> _Problem description_
Retype the records below exactly as given, but only from the first line through the line with "(525, 663) none", and without the pictures.

> _Data listing_
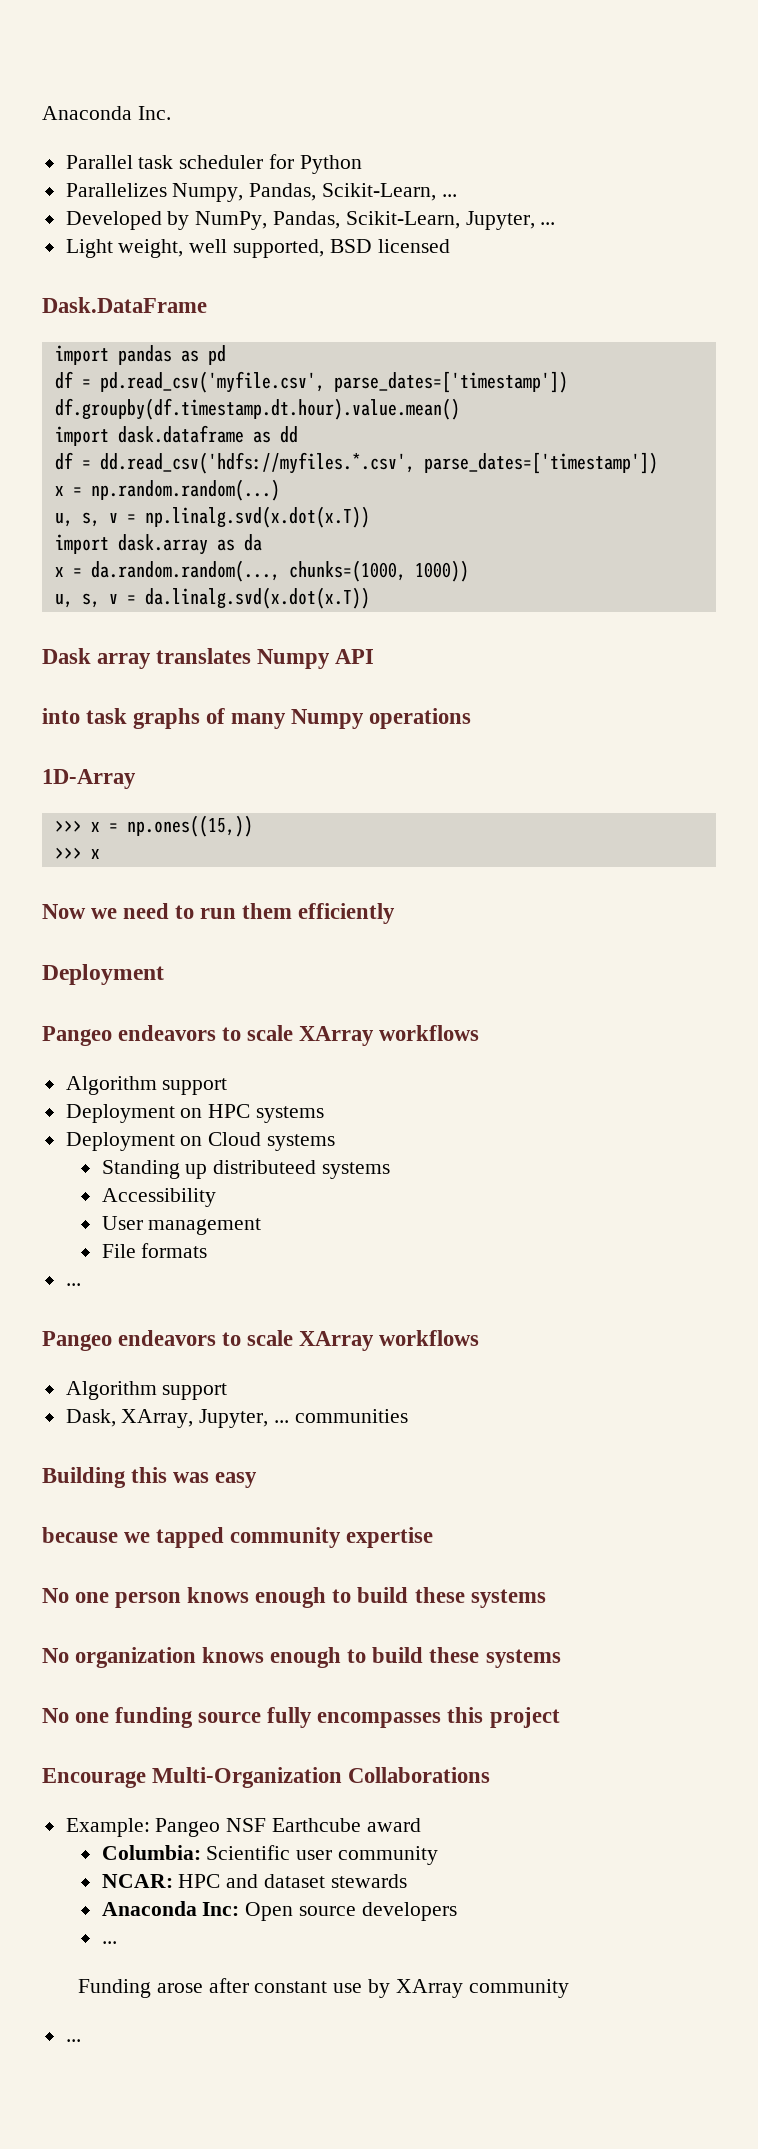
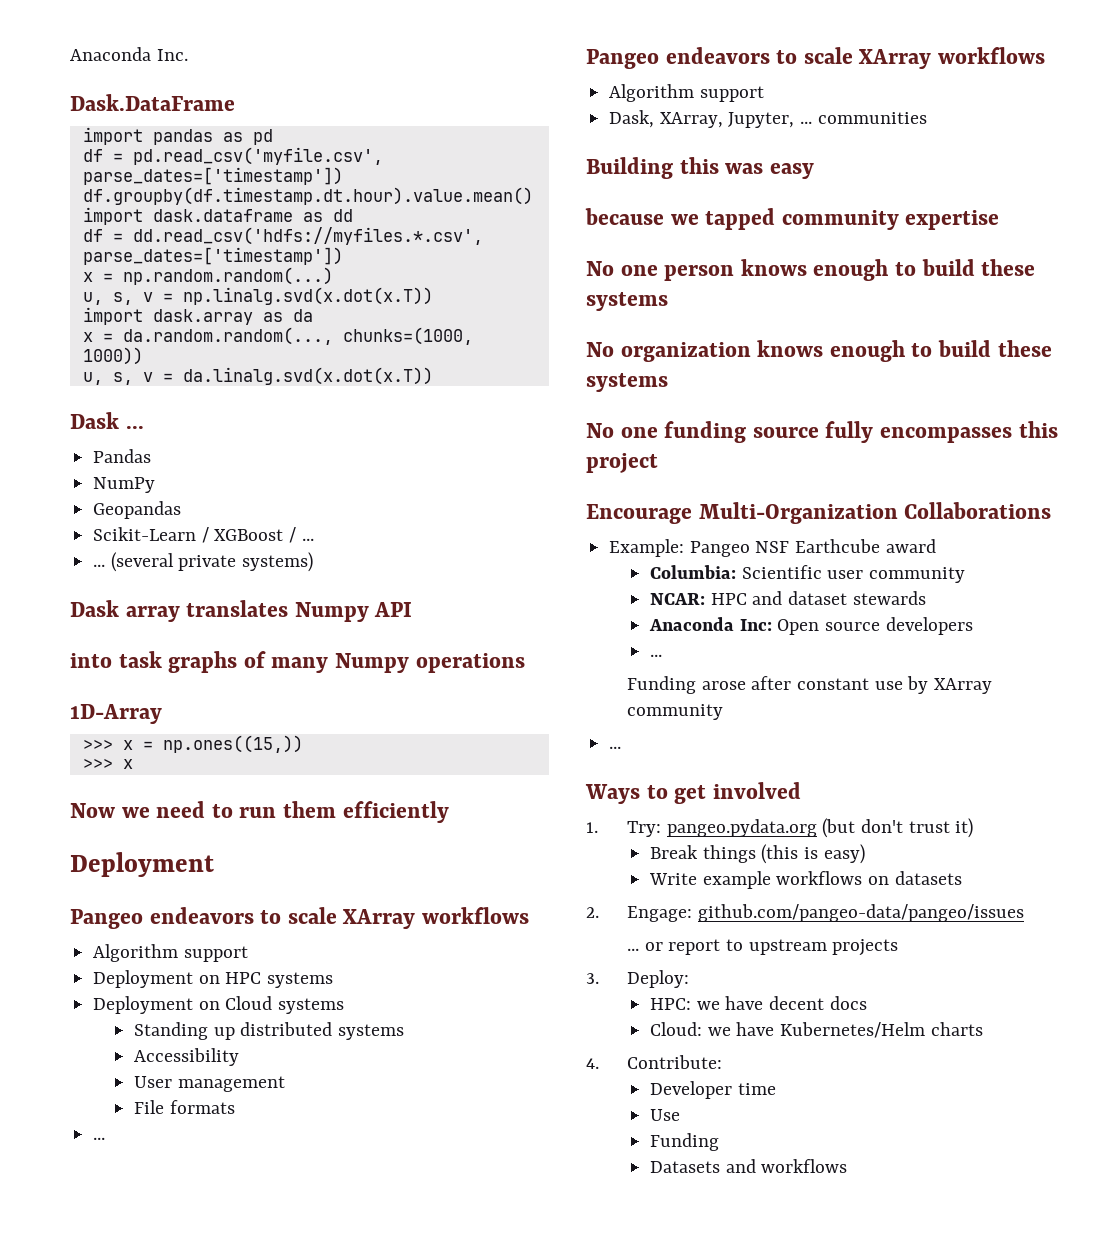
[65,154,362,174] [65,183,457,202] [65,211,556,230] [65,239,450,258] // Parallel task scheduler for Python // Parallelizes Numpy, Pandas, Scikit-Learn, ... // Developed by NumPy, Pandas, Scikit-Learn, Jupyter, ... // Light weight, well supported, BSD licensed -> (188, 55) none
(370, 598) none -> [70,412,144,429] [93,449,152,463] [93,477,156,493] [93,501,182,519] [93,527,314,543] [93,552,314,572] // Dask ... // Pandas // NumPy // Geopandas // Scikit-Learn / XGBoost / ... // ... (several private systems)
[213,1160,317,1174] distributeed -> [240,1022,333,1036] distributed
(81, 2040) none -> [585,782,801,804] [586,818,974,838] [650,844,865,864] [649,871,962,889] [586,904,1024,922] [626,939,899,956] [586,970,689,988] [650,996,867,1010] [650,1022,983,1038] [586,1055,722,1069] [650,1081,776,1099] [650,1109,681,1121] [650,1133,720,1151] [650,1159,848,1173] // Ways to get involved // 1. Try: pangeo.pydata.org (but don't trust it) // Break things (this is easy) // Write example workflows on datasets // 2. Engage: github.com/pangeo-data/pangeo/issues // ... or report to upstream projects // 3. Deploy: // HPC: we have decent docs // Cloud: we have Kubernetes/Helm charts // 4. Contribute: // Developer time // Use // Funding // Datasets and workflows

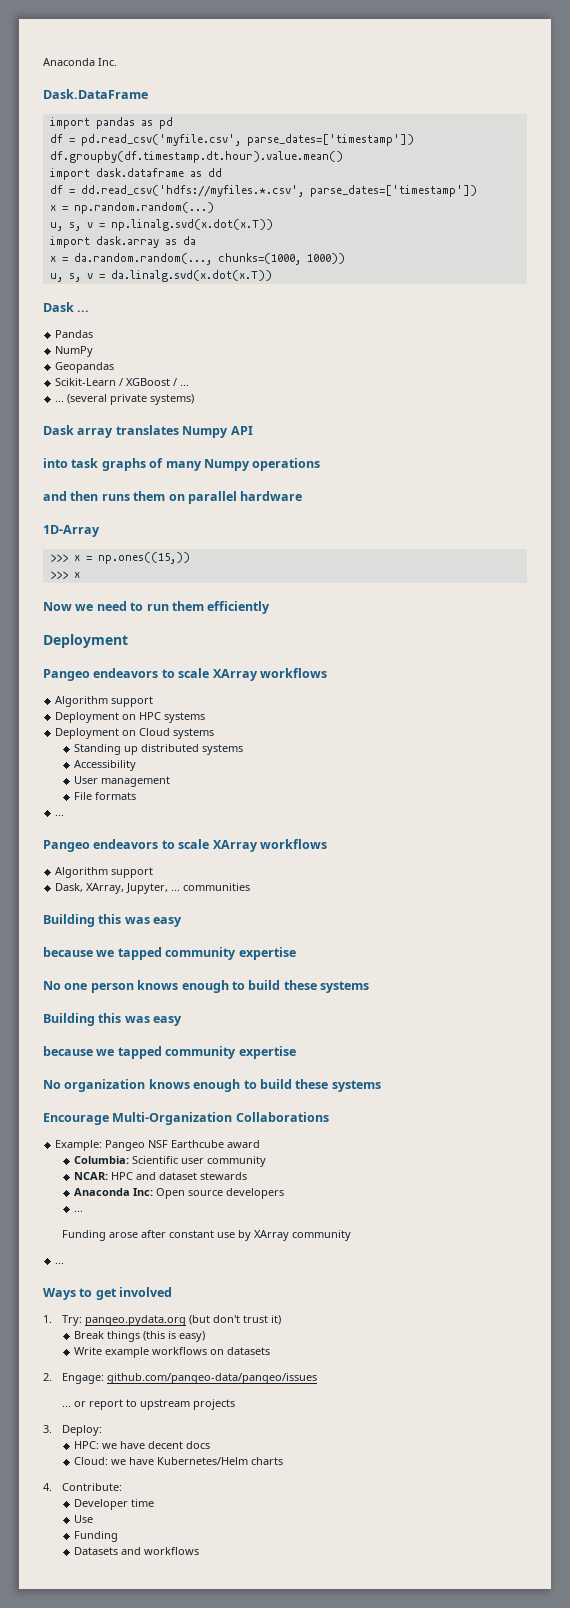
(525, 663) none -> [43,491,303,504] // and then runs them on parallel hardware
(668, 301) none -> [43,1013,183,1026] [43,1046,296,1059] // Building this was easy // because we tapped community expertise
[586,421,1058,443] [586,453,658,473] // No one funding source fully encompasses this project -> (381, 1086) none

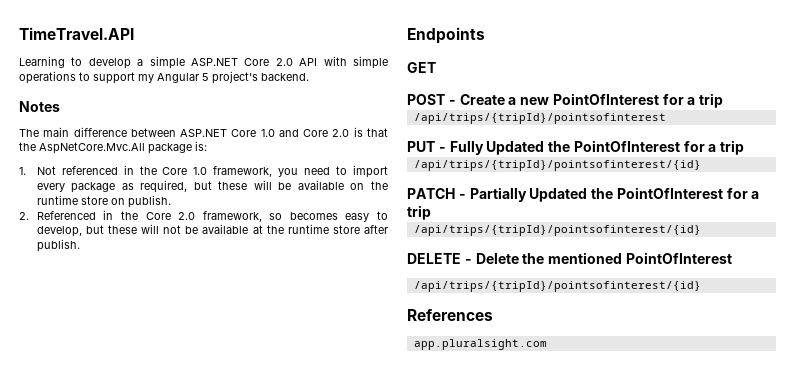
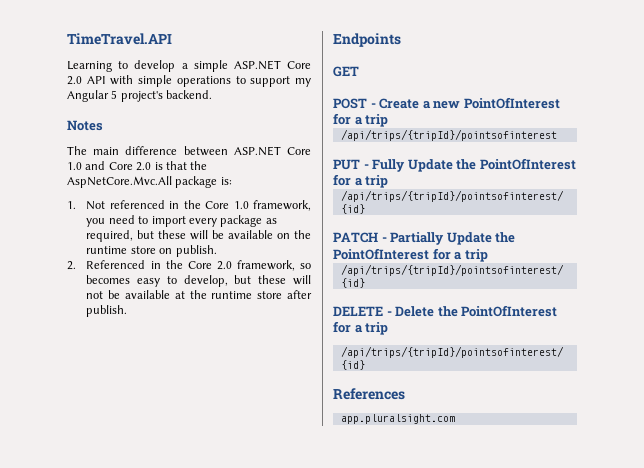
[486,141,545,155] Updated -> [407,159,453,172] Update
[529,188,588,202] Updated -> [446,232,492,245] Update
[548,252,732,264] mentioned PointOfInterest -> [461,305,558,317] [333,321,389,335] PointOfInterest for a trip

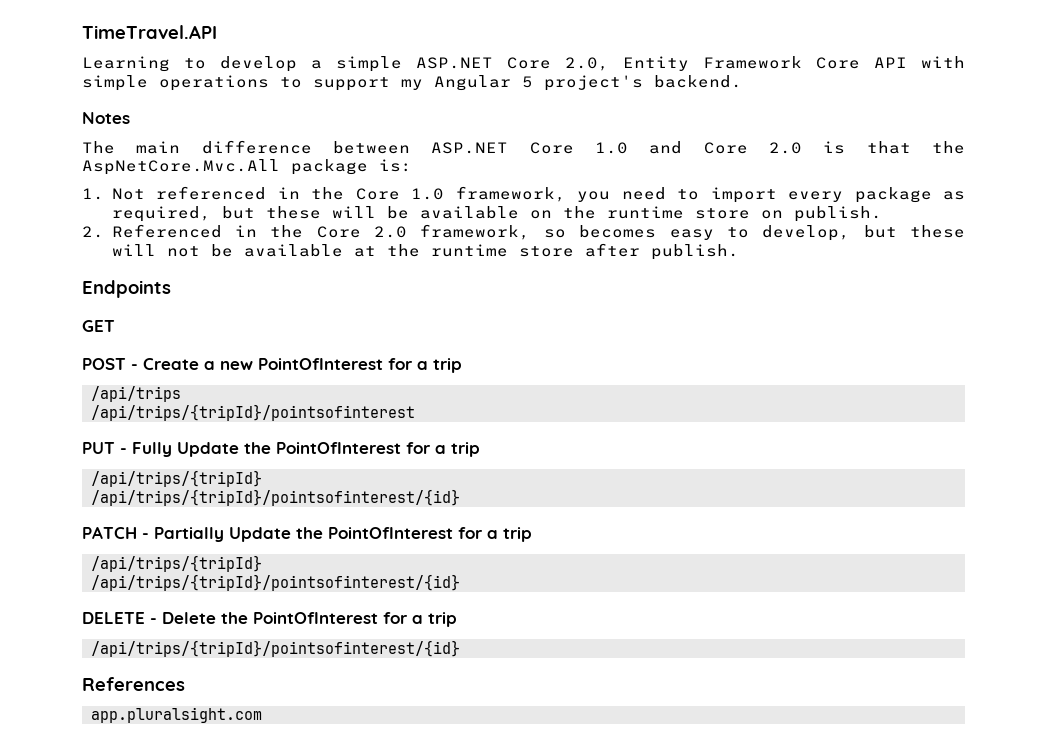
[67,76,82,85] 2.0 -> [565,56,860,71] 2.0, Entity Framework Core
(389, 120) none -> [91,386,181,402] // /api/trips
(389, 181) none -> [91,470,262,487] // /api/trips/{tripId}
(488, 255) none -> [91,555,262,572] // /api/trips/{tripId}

> _Task output_
[65,154,362,174] [65,183,457,202] [65,211,556,230] [65,239,450,258] // Parallel task scheduler for Python // Parallelizes Numpy, Pandas, Scikit-Learn, ... // Developed by NumPy, Pandas, Scikit-Learn, Jupyter, ... // Light weight, well supported, BSD licensed -> (188, 55) none
(370, 598) none -> [70,412,144,429] [93,449,152,463] [93,477,156,493] [93,501,182,519] [93,527,314,543] [93,552,314,572] // Dask ... // Pandas // NumPy // Geopandas // Scikit-Learn / XGBoost / ... // ... (several private systems)
[213,1160,317,1174] distributeed -> [240,1022,333,1036] distributed
(81, 2040) none -> [585,782,801,804] [586,818,974,838] [650,844,865,864] [649,871,962,889] [586,904,1024,922] [626,939,899,956] [586,970,689,988] [650,996,867,1010] [650,1022,983,1038] [586,1055,722,1069] [650,1081,776,1099] [650,1109,681,1121] [650,1133,720,1151] [650,1159,848,1173] // Ways to get involved // 1. Try: pangeo.pydata.org (but don't trust it) // Break things (this is easy) // Write example workflows on datasets // 2. Engage: github.com/pangeo-data/pangeo/issues // ... or report to upstream projects // 3. Deploy: // HPC: we have decent docs // Cloud: we have Kubernetes/Helm charts // 4. Contribute: // Developer time // Use // Funding // Datasets and workflows

(525, 663) none -> [43,491,303,504] // and then runs them on parallel hardware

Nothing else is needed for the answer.